Ein Fall von religiösem Mobbing an einer Berliner Grundschule sorgt derzeit für heftige politische Reaktionen. Eine Schülerin der zweiten Primarschulstufe wurde von muslimischen Mitschülern mehrfach angepöbelt, weil sie nicht an Allah glaubt. Dass das Mädchen jüdisch ist, haben die Mitschüler zu diesem Zeitpunkt noch nicht gewusst. Erst als auch ihre jüdischen Wurzeln bekannt geworden waren, wurde die Schülerin verbal attackiert und auf dem Pausenhof als «Jude» beschimpft.

Durch den jüngsten Fall an einer Berliner Schule wird eine Debatte um Antisemitismus und religiöses Mobbing an Schulen erneut angestossen. Der innenpolitische Sprecher der AfD-Fraktion im Berliner Abgeordnetenhaus, Karsten Woldeit, warnt vor einer zunehmenden Radikalisierung muslimischer Schüler: «Es gehört zur Wahrheit, dass es sich dabei auch zum Grossteil um einen importieren Antisemitismus handelt.» Besorgt zeigt sich auch der Vorsitzende des Zentralrats der Juden in Deutschland, Josef Schuster.

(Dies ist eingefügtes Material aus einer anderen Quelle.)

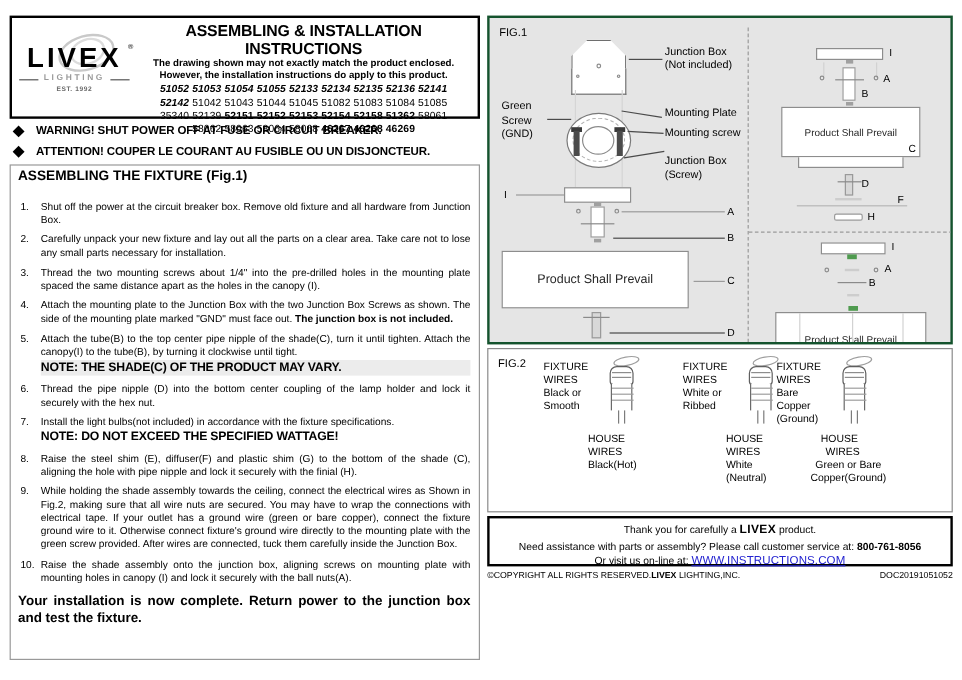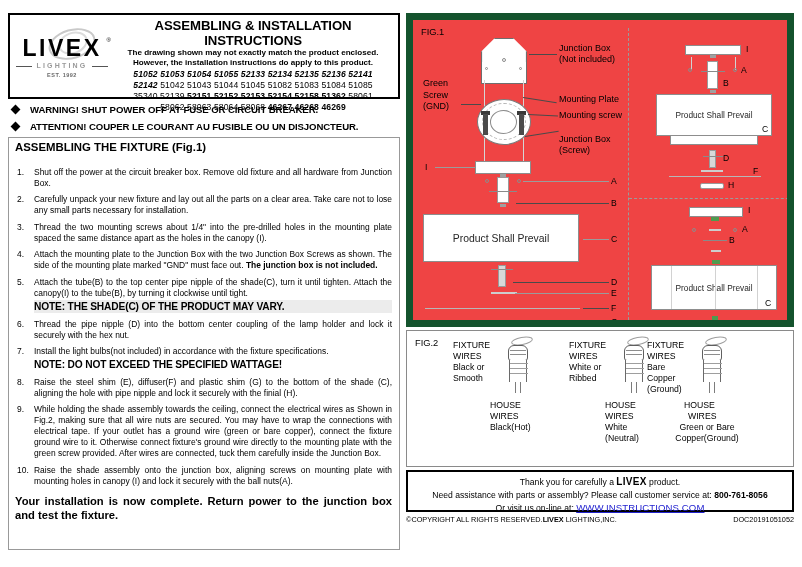--- a/index.html
+++ b/index.html
@@ -202,23 +202,23 @@
   }
 
   
   #right-panel {
     position: absolute;
     left: 406px; top: 13px;
     width: 388px; height: 541px;
   }
   #fig1-box {
     position: relative;
-    border: 7px solid #14532d;
-    height: 314px;
-    background: #ef4444;
+    border: 2px solid #14532d;
+    height: 274px;
+    background: #e5e5e5;
     overflow: hidden;
   }
   #fig1-label {
     position: absolute;
     left: 8px; top: 7px;
     font-size: 9.3px;
   }
   #fig1-divider {
     position: absolute;
     left: 215px; top: 8px;
@@ -596,21 +596,21 @@
       <div class="vert-rail" style="left:110px; top:60px; height:82px; border-left:1px solid #d5d5d5;"></div>
 
       <div class="mplate-outer" style="left:64px; top:79px;"></div>
       <div class="mplate-ring" style="left:69px; top:83px;"></div>
       <div class="mplate-inner" style="left:77px; top:90px;"></div>
       <div class="screw-head" style="left:68px; top:91px;"></div>
       <div class="screw" style="left:70px; top:94px;"></div>
       <div class="screw-head" style="left:104px; top:91px;"></div>
       <div class="screw" style="left:106px; top:94px;"></div>
 
-      <div class="lead-lbl" style="left:10px; top:58px; line-height:1.28;">
+      <div class="lead-lbl" style="left:10px; top:68px; line-height:1.28;">
         <div>Green</div>
         <div>Screw</div>
         <div>(GND)</div>
       </div>
       <div class="lead-line" style="left:48px; top:84px; width:20px;"></div>
 
       <div class="lead-line" style="left:110px; top:77px; width:34px; transform:rotate(9deg); transform-origin:left center;"></div>
       <div class="lead-lbl" style="left:146px; top:74px;">Mounting Plate</div>
 
       <div class="lead-line" style="left:115px; top:94px; width:30px; transform:rotate(3deg); transform-origin:left center;"></div>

Die Judenfeindlichkeit an Berliner Schulen sei ein stark wachsendes Problem. «Immer häufiger werden antisemitische Vorfälle bekannt, die von muslimischen Schülern ausgehen. Das ist zutiefst beunruhigend und erfüllt mich mit grosser Sorge», sagt Schuster.

Marcus Funck vom Zentrum für Antisemitismusforschung an der Technischen Universität Berlin (TU), rät indes zur Besonnenheit. «Die aktuell um sich greifende Skandalisierung des Vorfalls ist problematisch», sagt Funck. Beim vorliegenden Fall handle es sich in erster Linie um Mobbing, da die jüdischen Wurzeln der Schülerin zunächst gar nicht bekannt gewesen seien. Judenfeindlichkeit unter Muslimen, insbesondere unter den in den letzten Jahren zugewanderten Muslimen existiere aber tatsächlich.

Bildungsoffensive gefordert

Trotz der zunehmenden Zahl antisemitischer Vorfälle an Berliner Schulen warnt Funck davor, pauschal von «importierter Judenfeindlichkeit» zu sprechen. «Importierter Antisemitismus würde voraussetzen, dass es diese Form von Judenfeindlichkeit zuvor in Deutschland nicht gegeben hat. Das ist nachweislich falsch.» Im arabischen Raum verbreitete, klassische judenfeindlichen Einstellungen – aufgrund der politischen Verwerfungen im Nahen Osten – würden in Europa auf den historisch gewachsenen Antisemitismus stossen «und sich hier in Deutschland, aber auch in Europa neu verbinden».

Ein Indiz für den vor allem politisch motivierten Antisemitismus der arabischen Zuwanderer sei die in Wellen aufbrechende Judenfeindlichkeit in Deutschland bei besonderen Ereignissen. «Wenn es im Nahost-Konflikt zu Zusammenstössen zwischen Palästinensern und Juden kommt, dann zeigt sich die Judenfeindlichkeit der arabischen Zuwanderer bei uns in besonders hohem Masse.»

Funck sieht einen Ausweg aus dem religiösen Mobbing an Schulen über Bildungsprogramme. Er fordert, dass der Geschichtsunterricht ausgebaut wird – und die Geschichte über den Holocaust mit der Gegenwart verknüpft werde. «Dabei sollte Diskriminierung thematisiert werden, der sich auch viele arabischstämmige Mitschüler ausgesetzt sehen.» Auch müsse ein Zusammenhang zwischen der Gründung des Staates Israel mit dem historisch gewachsenen Antisemitismus in Europa hergestellt und die Gründe für den Nahostkonflikt müssten erläutert werden.